Esme Creed-Miles appears to confirm engagement to girlfriend Daisy Maybe as Hanna actress shares adorable new snaps with very telling clue
After coming out as a lesbian earlier this year, the 25-year-old has made a very modern declaration of love for her girlfriend Daisy Maybe.
Esme, whose father is actor Charlie Creed-Miles, posted a picture of the British singer and model, and captioned it with engagement ring and love heart emojis, prompting much speculation the couple plan to tie the knot.
They were congratulated by friends such as Noel Gallagher 's daughter Anais, who wrote in a caption: 'Congrats.'
DailyMail has contacted Esme's representative for comment.
It comes after it was announced that Esme is set to join Daisy Edgar-Jones in a new adaptation of Jane Austen's novel.
Esme, whose father is actor Charlie Creed-Miles, posted a picture of the British singer and model, and captioned it with engagement ring and love heart emojis, prompting much speculation the couple plan to tie the knot
Sense and Sensibility is the story of two sisters, Elinor and Marianne Dashwood, as they come of age.

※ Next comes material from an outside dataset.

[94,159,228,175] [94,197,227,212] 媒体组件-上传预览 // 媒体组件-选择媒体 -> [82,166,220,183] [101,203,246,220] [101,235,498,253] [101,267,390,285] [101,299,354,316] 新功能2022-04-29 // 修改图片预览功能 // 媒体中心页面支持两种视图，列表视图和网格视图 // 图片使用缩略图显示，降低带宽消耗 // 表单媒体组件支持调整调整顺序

They are forced to leave their family estate after the death of their father and move with their mother and younger sister, Margaret, to a cottage in rural Devonshire.
The novel details their experiences of love and loss, and the pressures of late 18th-century England.

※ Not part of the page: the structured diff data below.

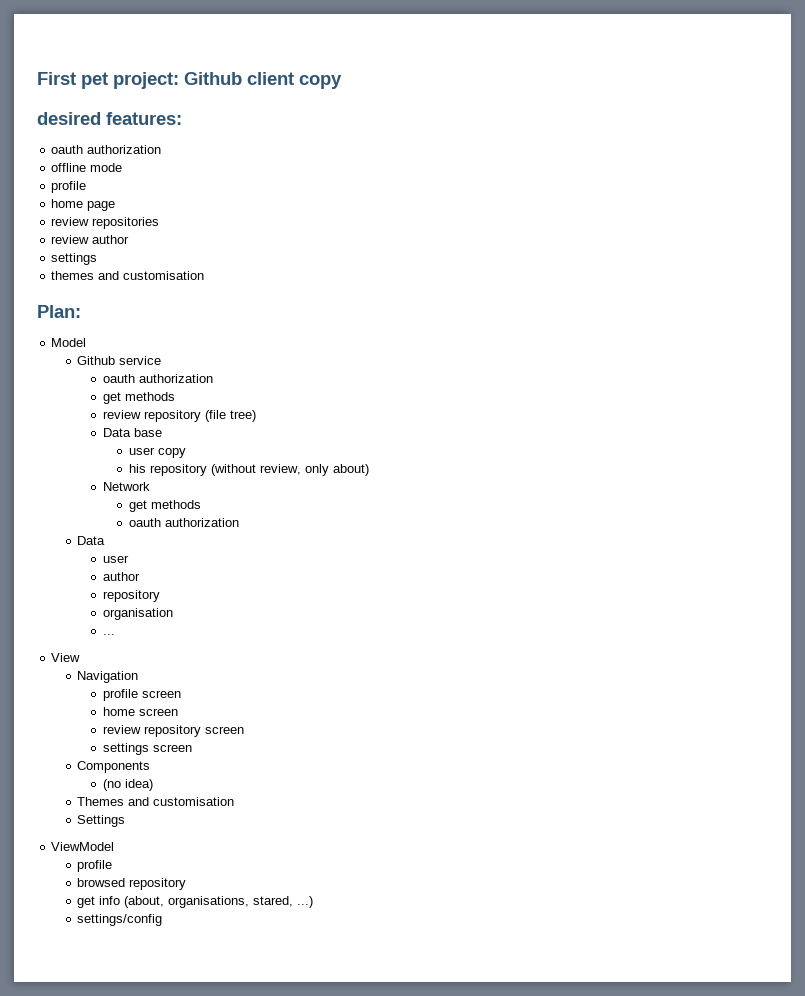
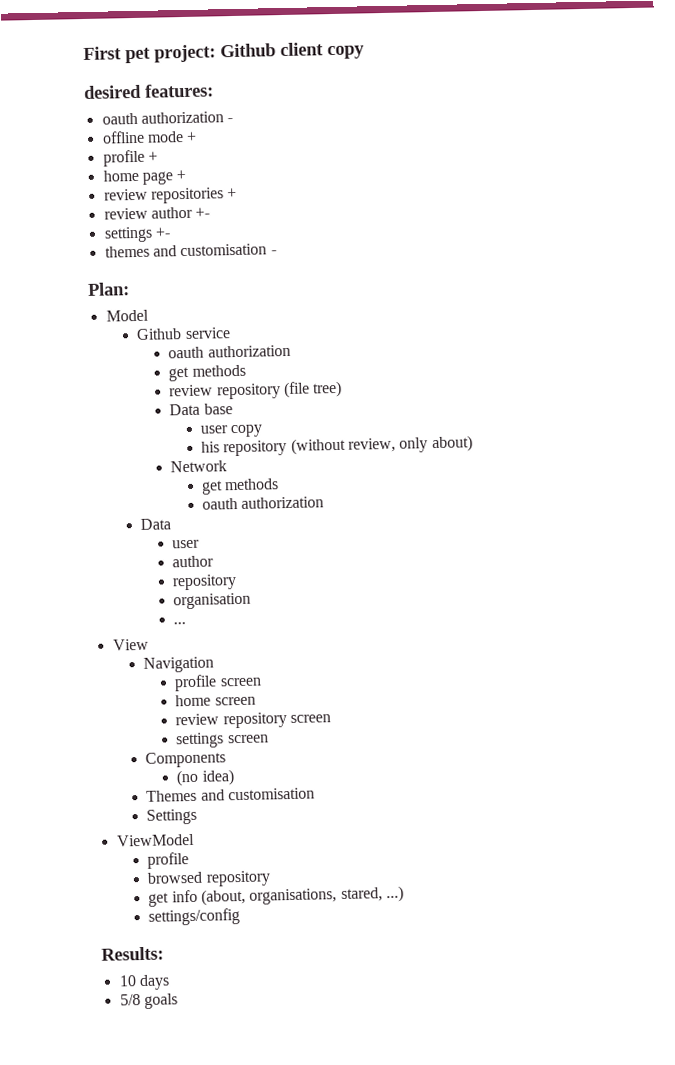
(162, 149) none -> [227,118,234,123] -
[51,181,87,193] // profile -> [186,131,198,142] [102,149,158,167] + // profile +
(116, 206) none -> [176,169,187,181] +
(160, 223) none -> [227,187,238,199] +
[51,253,98,265] // settings -> [195,207,211,218] [103,226,171,243] +- // settings +-
(205, 275) none -> [270,250,277,255] -
(163, 920) none -> [101,946,164,961] [118,974,170,991] [119,993,178,1009] // Results: // 10 days // 5/8 goals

The upcoming remake will follow the 1995 Oscar-winning film starring Emma Thompson and a 2008 mini series which featured on the BBC.
The first cast member to be announced last month was Daisy, who will take on the leading role of eldest sister Elinor Dashwood.
She is no stranger to book adaptations, having already starred in the BBC's version of Sally Rooney's Normal People.
In her ELLE US cover story, she spoke about the importance of playing layered characters.
She said: 'It's great that more and more stories are being made with women front and centre.'
She continued: 'I feel lucky that a lot of the characters I've played have had that.
'They aren't defined by their actions or their experiences, or by the men in their life.'
On July 11, Deadline reported that Esme had been cast as Marianne Dashwood, Elinor's emotional sister.
She shared an Instagram post celebrating the big news with a shot of the book and her script next to Daisy's.
Alongside the post, she penned: 'Gratitude beyond. ❤️'
Other cast members include Caitríona Balfe, George MacKay, Fiona Shaw, Frank Dillane, Herbert Nordrum, and Bodhi Rae Breathnach.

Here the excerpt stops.